**Material provided**:
####
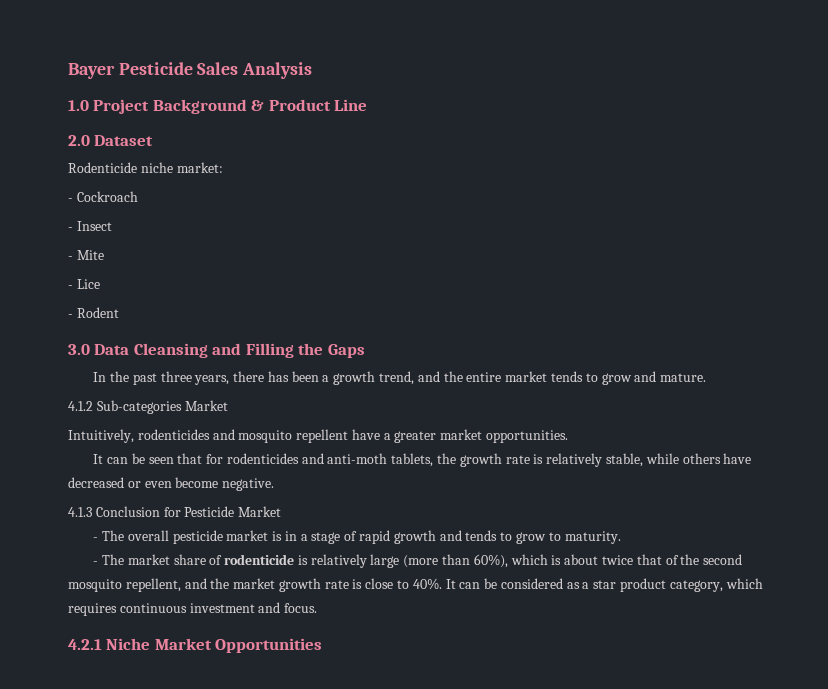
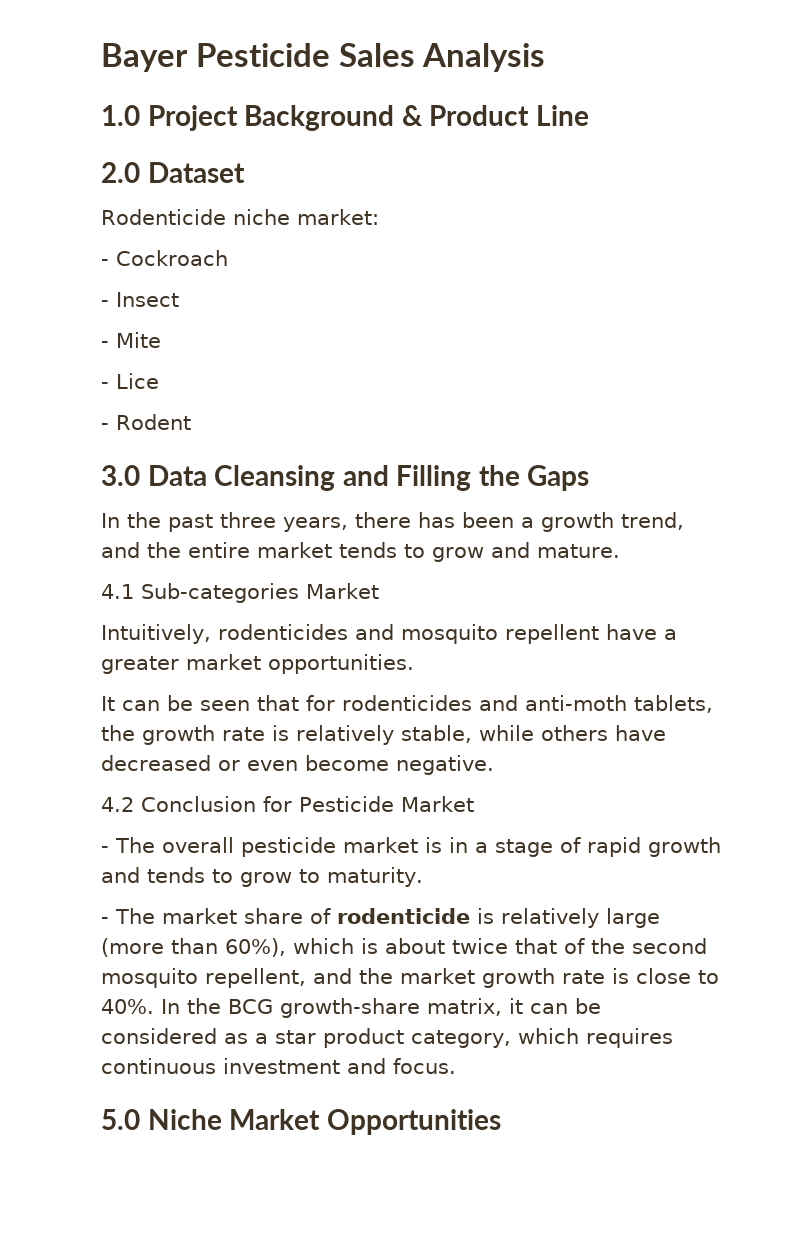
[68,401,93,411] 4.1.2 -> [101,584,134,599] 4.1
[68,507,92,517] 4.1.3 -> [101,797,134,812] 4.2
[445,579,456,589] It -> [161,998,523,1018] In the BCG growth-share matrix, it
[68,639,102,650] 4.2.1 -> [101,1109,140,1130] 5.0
####
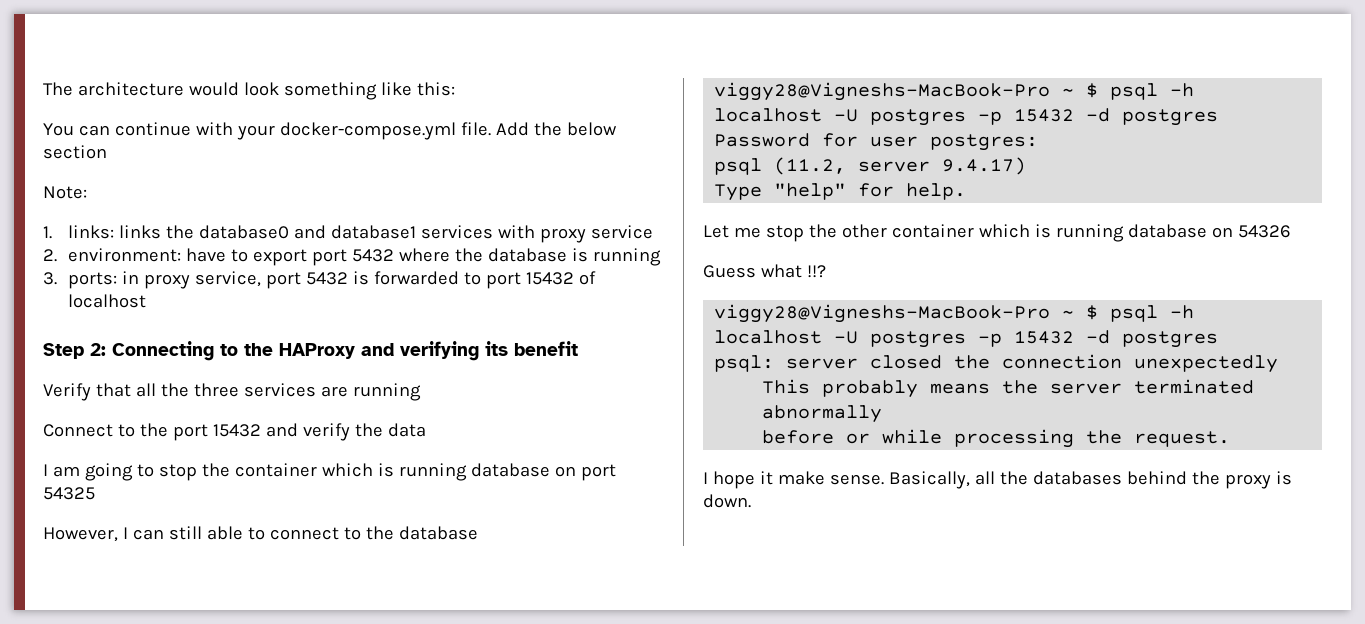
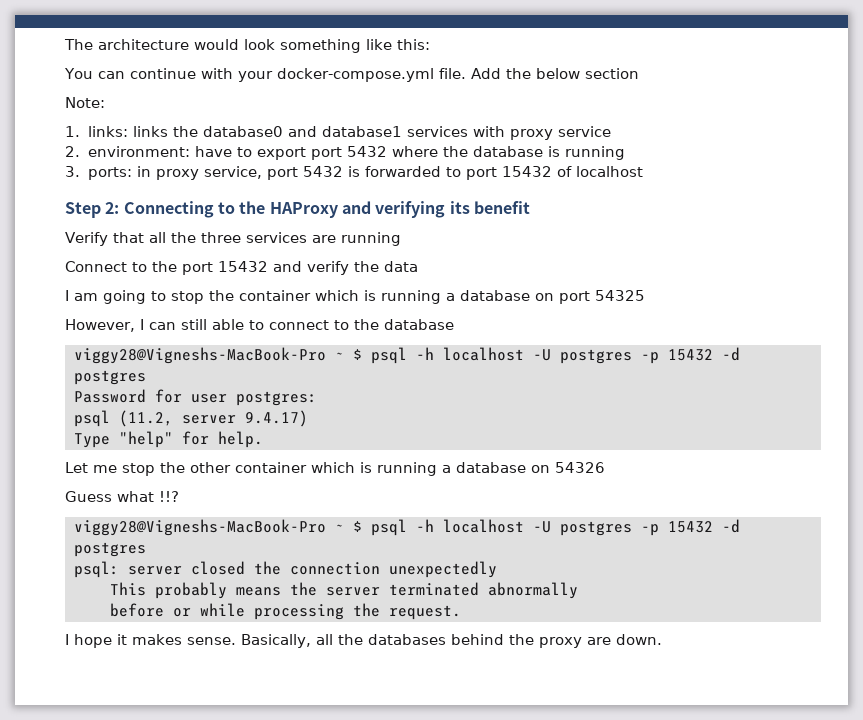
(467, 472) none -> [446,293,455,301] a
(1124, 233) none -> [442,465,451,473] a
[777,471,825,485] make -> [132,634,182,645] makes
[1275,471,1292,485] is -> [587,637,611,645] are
####
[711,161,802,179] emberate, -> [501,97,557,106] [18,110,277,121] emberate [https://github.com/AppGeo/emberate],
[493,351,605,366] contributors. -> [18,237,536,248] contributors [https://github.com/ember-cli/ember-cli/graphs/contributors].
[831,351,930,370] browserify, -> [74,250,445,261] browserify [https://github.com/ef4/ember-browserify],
####
Would you retype the lines above from the one with "[68,507,92,517] 4.1.3 ->" down to the one with "[68,639,102,650] 4.2.1 ->", word for word, both ends included and no other lines?

[68,507,92,517] 4.1.3 -> [101,797,134,812] 4.2
[445,579,456,589] It -> [161,998,523,1018] In the BCG growth-share matrix, it
[68,639,102,650] 4.2.1 -> [101,1109,140,1130] 5.0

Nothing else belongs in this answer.